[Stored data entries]
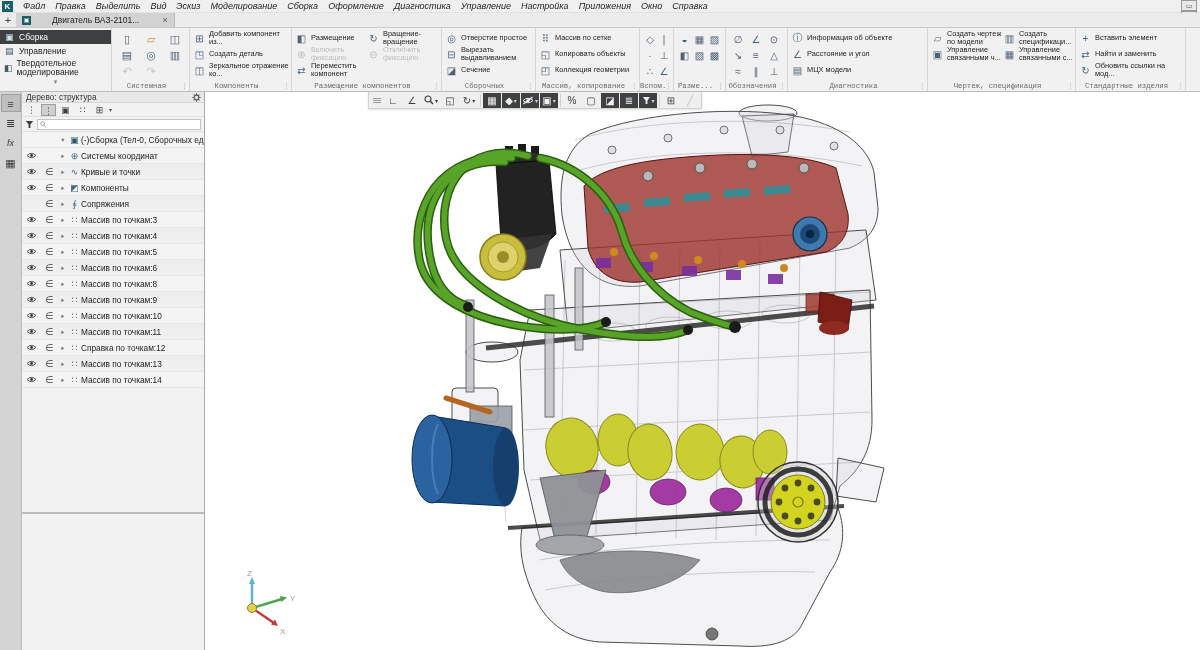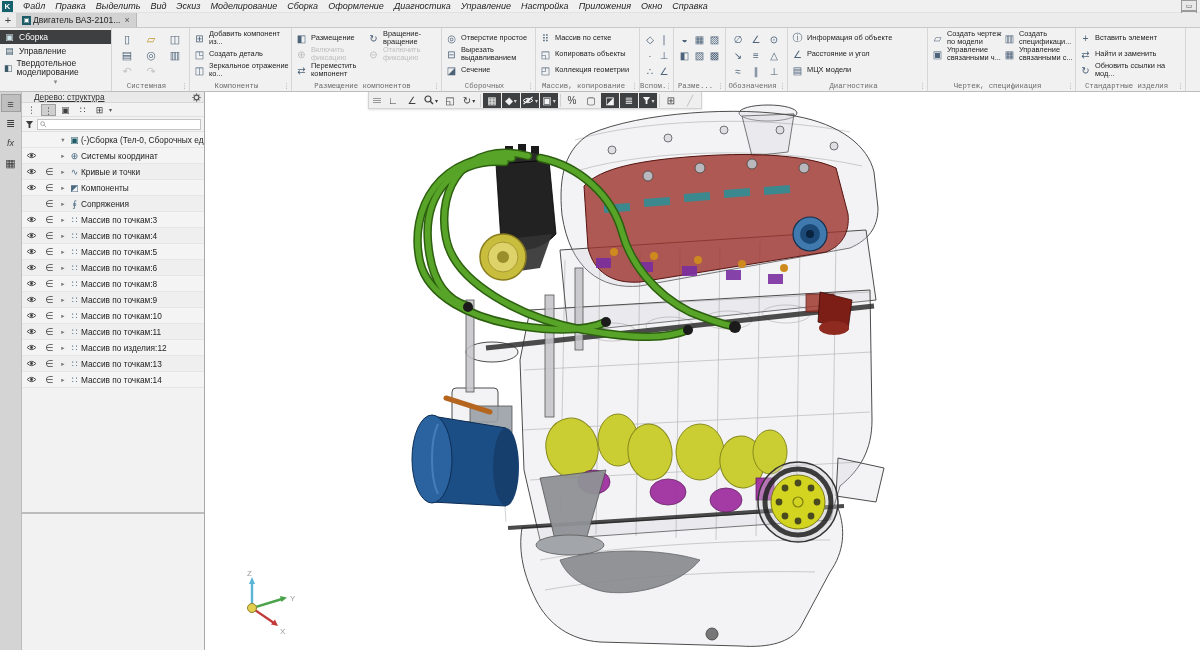--- a/index.html
+++ b/index.html
@@ -13,21 +13,21 @@
   #menubar-right { position:absolute; right:0; top:0; height:13px; display:flex; align-items:flex-end;flex-direction:column; }
   .mb-mini { width:16px; height:11px; border:1px solid #9a9a9a; background:#e8e8e8; font-size:7px; line-height:9px; text-align:center; color:#555; margin-right:3px; }
   #cmd-search { width:118px; height:11px; border:1px solid #ababab; background:#fff; font-size:7.5px; color:#333; padding:0 2px 0 11px; }
   #cmd-search-wrap { position:relative; margin-right:8px; }
   #cmd-search-wrap svg { position:absolute; left:2px; top:2px; }
   .win-btn { width:21px; height:13px; text-align:center; line-height:12px; font-size:9px; color:#333; }
 
   
   #tabbar { position:absolute; left:0; top:13px; width:1200px; height:15px; background:#ececec; border-bottom:1px solid #c9c9c9; display:flex; align-items:stretch; }
   #new-tab { width:16px; text-align:center; line-height:15px; font-size:11px; color:#444; }
-  #doc-tab { display:flex; align-items:center; gap:2px; background:#d2d2d2; border-right:1px solid #b9b9b9; padding:0 6px; font-size:8.5px; color:#222; }
+  #doc-tab { display:flex; align-items:center; gap:21px; background:#d2d2d2; border-right:1px solid #b9b9b9; padding:0 6px; font-size:8.5px; color:#222; }
   #doc-tab .tab-ic { width:9px; height:9px; background:#1d5c66; color:#fff; font-size:6px; line-height:9px; text-align:center; }
   #doc-tab .tab-close { color:#555; font-size:9px; margin-left:2px; }
 
   
   #ribbon { position:absolute; left:0; top:28px; width:1200px; height:64px; background:#f1f1f1; border-bottom:1px solid #bdbdbd; display:flex; }
   #mode-stack { width:112px; flex:0 0 112px; border-right:1px solid #d4d4d4; padding-top:2px; }
   .mode-tab { display:flex; align-items:center; gap:4px; padding:1px 4px; font-size:8.5px; min-height:14px; color:#222; }
   .mode-tab .mic { font-size:9px; color:#3d5a6b; width:11px; text-align:center; }
   .mode-tab.active { background:#3d3f41; color:#fff; }
   .mode-tab.active .mic { color:#cfe3ea; }
@@ -51,21 +51,21 @@
   .g5{width:34px;} .g6{width:52px;} .g7{width:62px;} .g8{width:140px;} .g9{width:148px;} .g10{width:110px;}
   .g2 .cmdlist, .g9 .cmdlist { grid-template-rows:repeat(3,16px); grid-auto-columns:72px; }
   .g9 .cmdlist { grid-template-rows:repeat(2,16px); }
 
   
   #left-strip { position:absolute; left:0; top:92px; width:22px; bottom:0; background:#d4d4d4; border-right:1px solid #bdbdbd; }
   .strip-ic { width:20px; height:18px; margin:2px auto 0; text-align:center; line-height:18px; font-size:11px; color:#3b3b3b; }
   .strip-ic.sel { background:#bfbfbf; border:1px solid #9f9f9f; }
   .strip-ic.fx { font-style:italic; font-size:9px; }
   #tree-panel { position:absolute; left:22px; top:92px; width:183px; bottom:0; background:#f2f2f2; border-right:1px solid #a9a9a9; }
-  #tree-header { height:11px; background:#e9e9e9; border-bottom:1px solid #d7d7d7; font-size:8.3px; color:#333; padding-left:12px; line-height:11px; position:relative;text-decoration:underline; }
+  #tree-header { height:11px; background:#e9e9e9; border-bottom:1px solid #d7d7d7; font-size:8.3px; color:#333; padding-left:4px; line-height:11px; position:relative; }
   #tree-header svg { position:absolute; right:3px; top:1px; }
   #tree-toolbar { height:14px; display:flex; align-items:center; gap:2px; padding-left:2px; border-bottom:1px solid #e0e0e0; }
   .tt-ic { width:15px; height:12px; text-align:center; line-height:12px; font-size:9px; color:#3e3e3e; }
   .tt-ic.sel { background:#cfcfcf; border:1px solid #9f9f9f; }
   .tt-drop { font-size:6px; color:#555; }
   #tree-filter { height:15px; display:flex; align-items:center; gap:3px; padding:1px 3px; border-bottom:1px solid #e0e0e0; }
   #tree-filter input { flex:1; height:11px; border:1px solid #c4c4c4; background:#fff; font-size:7.5px; padding-left:11px; }
   #filter-input-wrap { position:relative; flex:1; display:flex; }
   #filter-input-wrap svg { position:absolute; left:3px; top:2px; }
   .tree-row { height:16px; display:flex; align-items:center; font-size:8.3px; color:#222; border-bottom:1px solid #e6e6e6; background:#f4f4f4; }
@@ -559,21 +559,21 @@
           <div class="tree-row">
           <span class="tr-eye">
             <svg width="11" height="7" viewBox="0 0 12 8">
                 <path d="M1,4 Q6,-1 11,4 Q6,9 1,4 Z" fill="none" stroke="#3d3d3d" stroke-width="1"></path>
                 <circle cx="6" cy="4" r="1.6" fill="#3d3d3d"></circle>
               </svg>
           </span>
           <span class="tr-mem">∈</span>
           <span class="tr-arrow">▸</span>
           <span class="tr-ic">∷</span>
-          <span class="tr-label">Массив по изделия:12</span>
+          <span class="tr-label">Справка по точкам:12</span>
         </div>
           <div class="tree-row">
           <span class="tr-eye">
             <svg width="11" height="7" viewBox="0 0 12 8">
                 <path d="M1,4 Q6,-1 11,4 Q6,9 1,4 Z" fill="none" stroke="#3d3d3d" stroke-width="1"></path>
                 <circle cx="6" cy="4" r="1.6" fill="#3d3d3d"></circle>
               </svg>
           </span>
           <span class="tr-mem">∈</span>
           <span class="tr-arrow">▸</span>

• **TASK DESCRIPTION**: Which lines of the records hold the string "input"? Copy each one.

• **ANSWER AREA**:
   #tree-filter input { flex:1; height:11px; border:1px solid #c4c4c4; background:#fff; font-size:7.5px; padding-left:11px; }
   #filter-input-wrap { position:relative; flex:1; display:flex; }
   #filter-input-wrap svg { position:absolute; left:3px; top:2px; }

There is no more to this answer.